Glaab and his colleagues from other LCSB workgroups studied USP9 in cell cultures and zebrafish experiments to see what effects knocking the gene down would have. What they found, according to Glaab, was that “USP9 knockdown significantly reduces the activity of the tau gene in both models.” The team then developed a computer model to combine the measured data with known regulatory information to try and map the molecular signal chain that connects USP9 and MAPT, and found that proteins that had previously been highlighted as potential drug targets are influenced by USP9. Therefore, if USP9 could be effectively manipulated, it could affect multiple tau regulators for greater impact.
 
“The known target proteins of USP9 include MARK4, a kinase that phosphorylates the Alzheimer’s disease associated protein tau, and the transcription factor SMAD4, which can influence the gene expression of tau via the protein BACH1,” Glaab tells DDNews. “Recently, USP9 has also been shown to interact with tau in a generic mapping study of tau interaction partners.
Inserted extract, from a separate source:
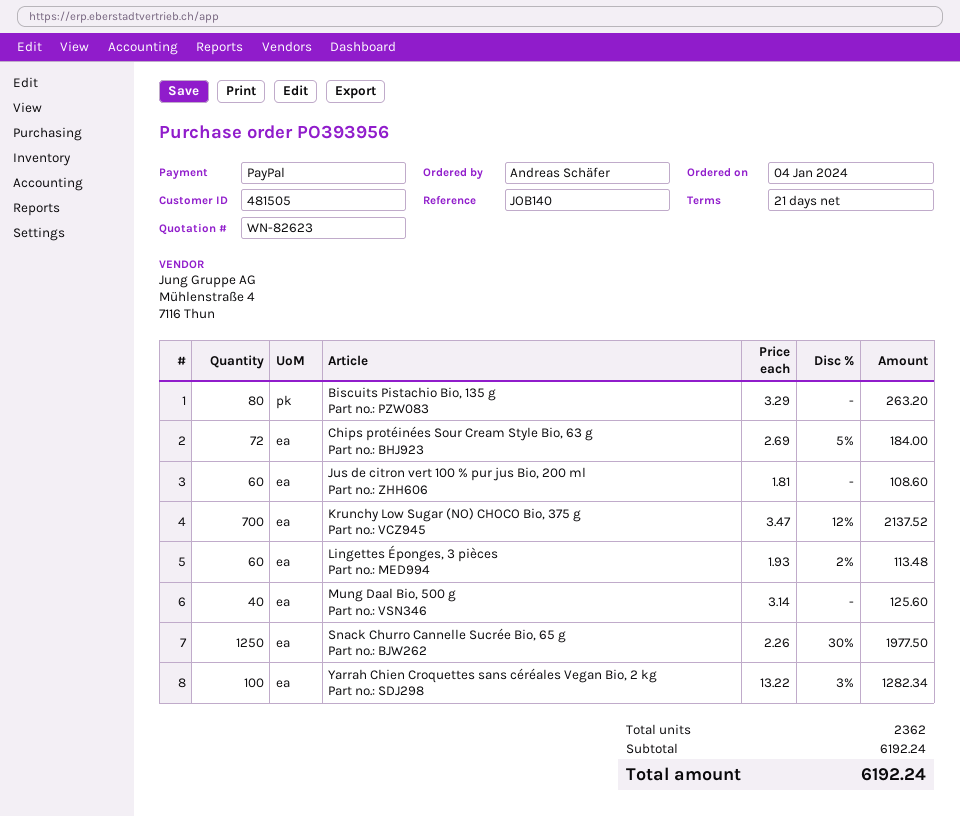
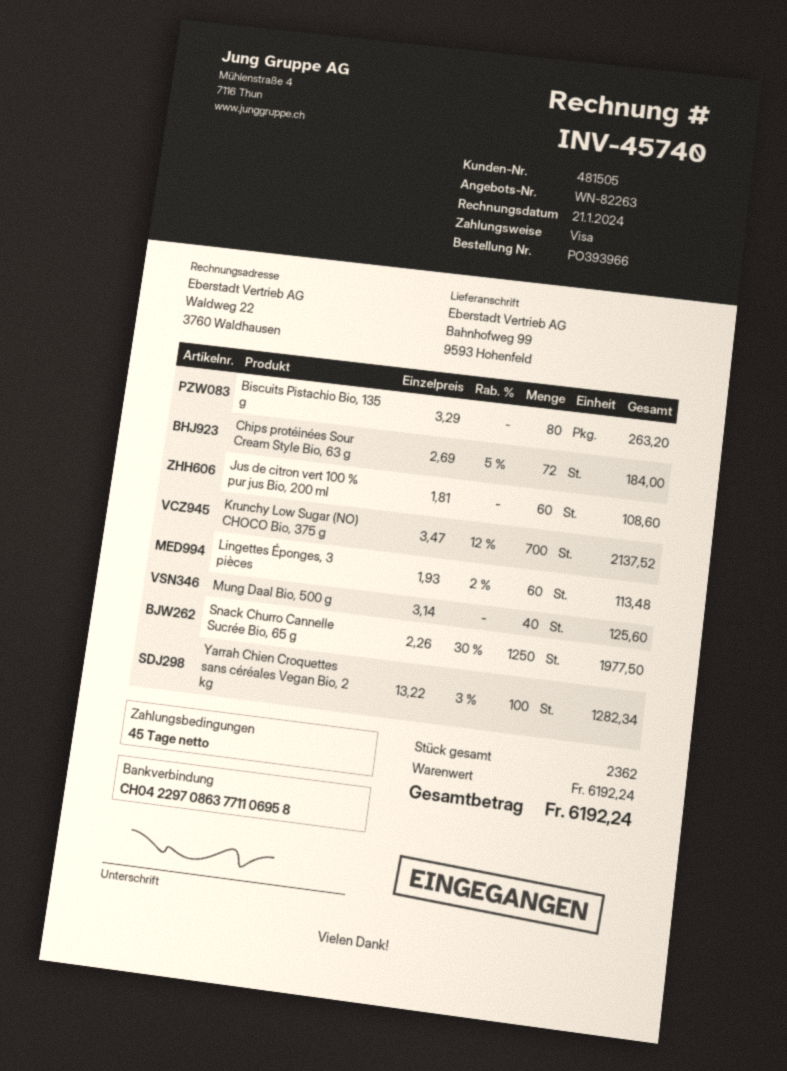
quote number: WN-82623 -> WN-82263
order number: PO393956 -> PO393966
payment terms: 21 days -> 45 days
payment method: PayPal -> Visa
Direct evidence that USP9 can prevent the degradation of tau via ubiquitin removal is not yet available; however, we could show in different model systems that the knockdown of USP9 results in a significantly altered gene expression of tau. While our work mainly focuses on the associations between USP9 and tau, alterations in USP9 activity certainly also influence other cellular mechanisms via its target proteins, but this remains to be investigated in detail.”
 
“To improve our understanding of the regulatory network around USP9, and the changes occurring in USP9 activity over time in Alzheimer’s disease, we are now analyzing USP9 in an Alzheimer’s disease mouse model with injected amyloid-beta oligomers and in wild-type mice at different ages,” Glaab says of the team’s next steps for this work.